People with mental health issues, learning disabilities and/or autism face stark health inequalities, historic barriers in accessing the service they require, and suffer an increased risk of premature mortality as a result. These poor outcomes and experiences of health and care, and their associated increased mortality rate, are largely preventable.

The solution is often realised by identifying needs early, and offering holistic, joined-up health and care with reasonable adjustments. However, system partners in Northamptonshire recognised that, for this to be achieved, they would need to stop relying on traditional health and care formulas, and instead plan, organise, contractualise, invest and work together differently.

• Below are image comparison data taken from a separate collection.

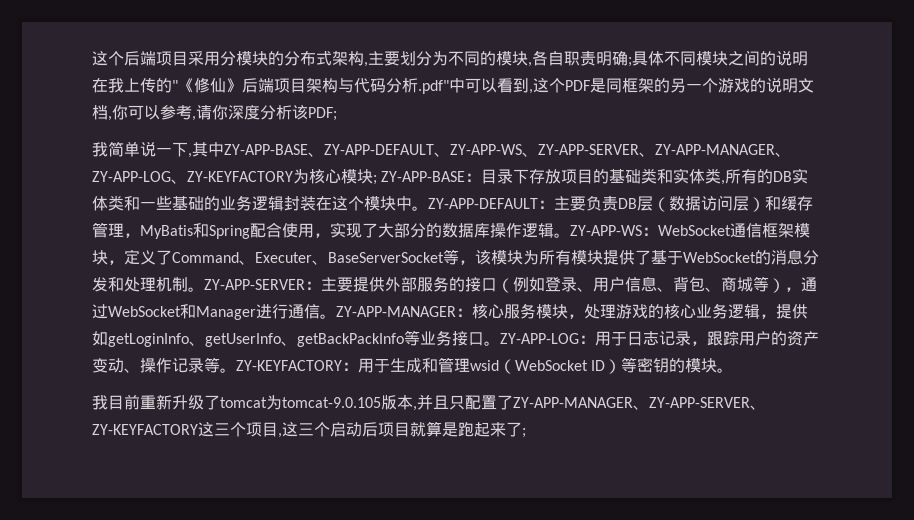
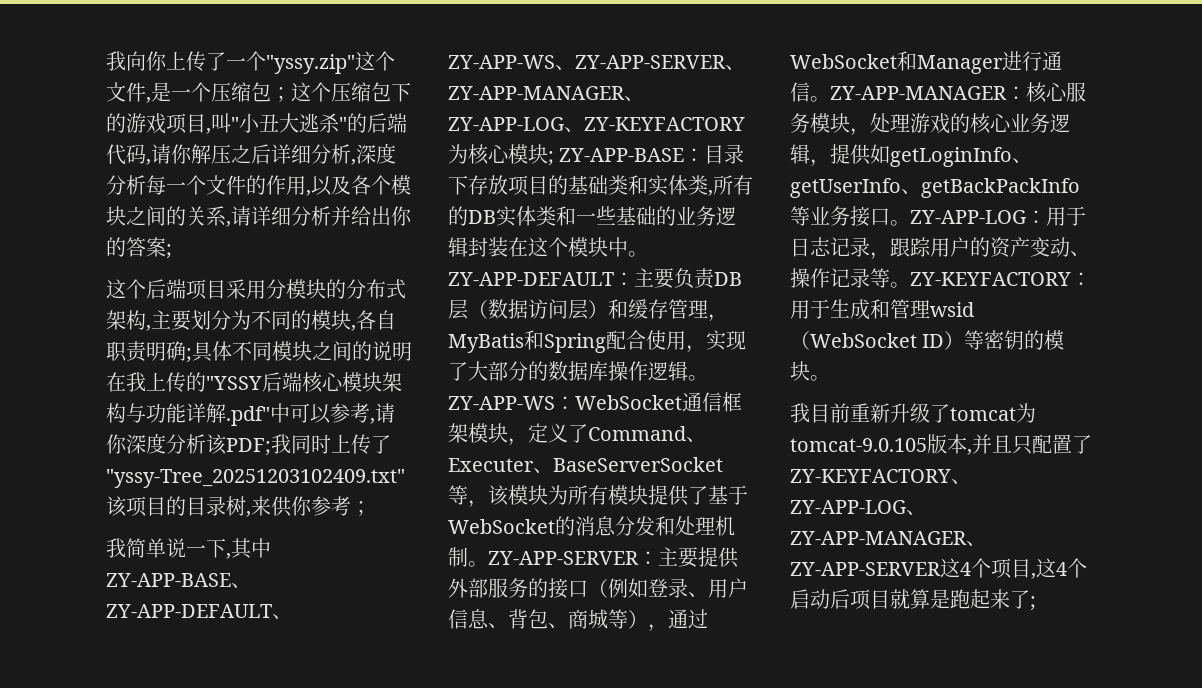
+ 我向你上传了一个"yssy.zip"这个文件,是一个压缩包；这个压缩包下的游戏项目,叫"小丑大逃杀"的后端代码,请你解压之后详细分析,深度分析每一个文件的作用,以及各个模块之间的关系,请详细分析并给出你的答案;
- 这个后端项目采用分模块的分布式架构,主要划分为不同的模块,各自职责明确;具体不同模块之间的说明在我上传的"《修仙》后端项目架构与代码分析.pdf"中可以看到,这个PDF是同框架的另一个游戏的说明文档,你可以参考,请你深度分析该PDF;
+ 这个后端项目采用分模块的分布式架构,主要划分为不同的模块,各自职责明确;具体不同模块之间的说明在我上传的"YSSY后端核心模块架构与功能详解.pdf"中可以参考,请你深度分析该PDF;我同时上传了"yssy-Tree_20251203102409.txt"该项目的目录树,来供你参考；
- 我目前重新升级了tomcat为tomcat-9.0.105版本,并且只配置了ZY-APP-MANAGER、ZY-APP-SERVER、ZY-KEYFACTORY这三个项目,这三个启动后项目就算是跑起来了;
+ 我目前重新升级了tomcat为tomcat-9.0.105版本,并且只配置了ZY-KEYFACTORY、ZY-APP-LOG、ZY-APP-MANAGER、ZY-APP-SERVER这4个项目,这4个启动后项目就算是跑起来了;

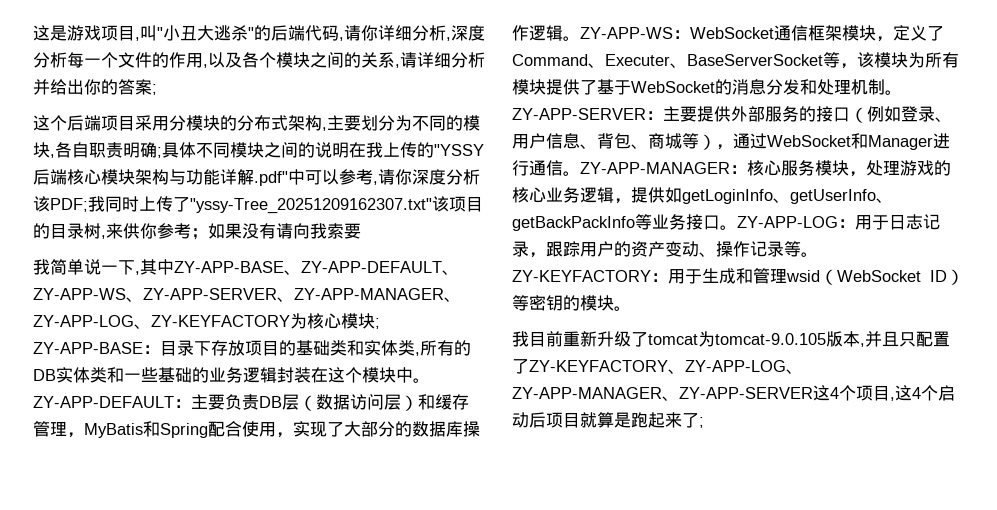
- 我向你上传了一个"yssy.zip"这个文件,是一个压缩包；这个压缩包下的游戏项目,叫"小丑大逃杀"的后端代码,请你解压之后详细分析,深度分析每一个文件的作用,以及各个模块之间的关系,请详细分析并给出你的答案;
+ 这是游戏项目,叫"小丑大逃杀"的后端代码,请你详细分析,深度分析每一个文件的作用,以及各个模块之间的关系,请详细分析并给出你的答案;
- 这个后端项目采用分模块的分布式架构,主要划分为不同的模块,各自职责明确;具体不同模块之间的说明在我上传的"YSSY后端核心模块架构与功能详解.pdf"中可以参考,请你深度分析该PDF;我同时上传了"yssy-Tree_20251203102409.txt"该项目的目录树,来供你参考；
+ 这个后端项目采用分模块的分布式架构,主要划分为不同的模块,各自职责明确;具体不同模块之间的说明在我上传的"YSSY后端核心模块架构与功能详解.pdf"中可以参考,请你深度分析该PDF;我同时上传了"yssy-Tree_20251209162307.txt"该项目的目录树,来供你参考；如果没有请向我索要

Fortunately, strategic relationships between the (then) clinical commissioning group (Northamptonshire CCG), Northamptonshire Healthcare NHS Foundation Trust, Voluntary Community and Social Enterprise (VCSE) sector and wider stakeholders were positive and trusting. This allowed a collective approach to the local community through co-production, to ascertain what residents of Northamptonshire wished their mental health and care to work and feel like. The result of a set of workshops and wider consultation was a clear call to action from local residents:

  • Shift the focus from outputs to outcomes – measure success on the factors that are most important to the service user.
  • Be more person-centred, localised and remove barriers (such as limited opening times, rigid risk thresholds, etc).
  • Be agile with how funding is applied to services, allowing existing resource to be moved around the system according to changing needs.
  • Be more integrated, so that service users and carers do not have to piece their health and care plans together on their own.
  • Be more intelligent – share your skills, knowledge, and data so that service users tell their story once and multi-disciplinary teams can know exactly how/where to help.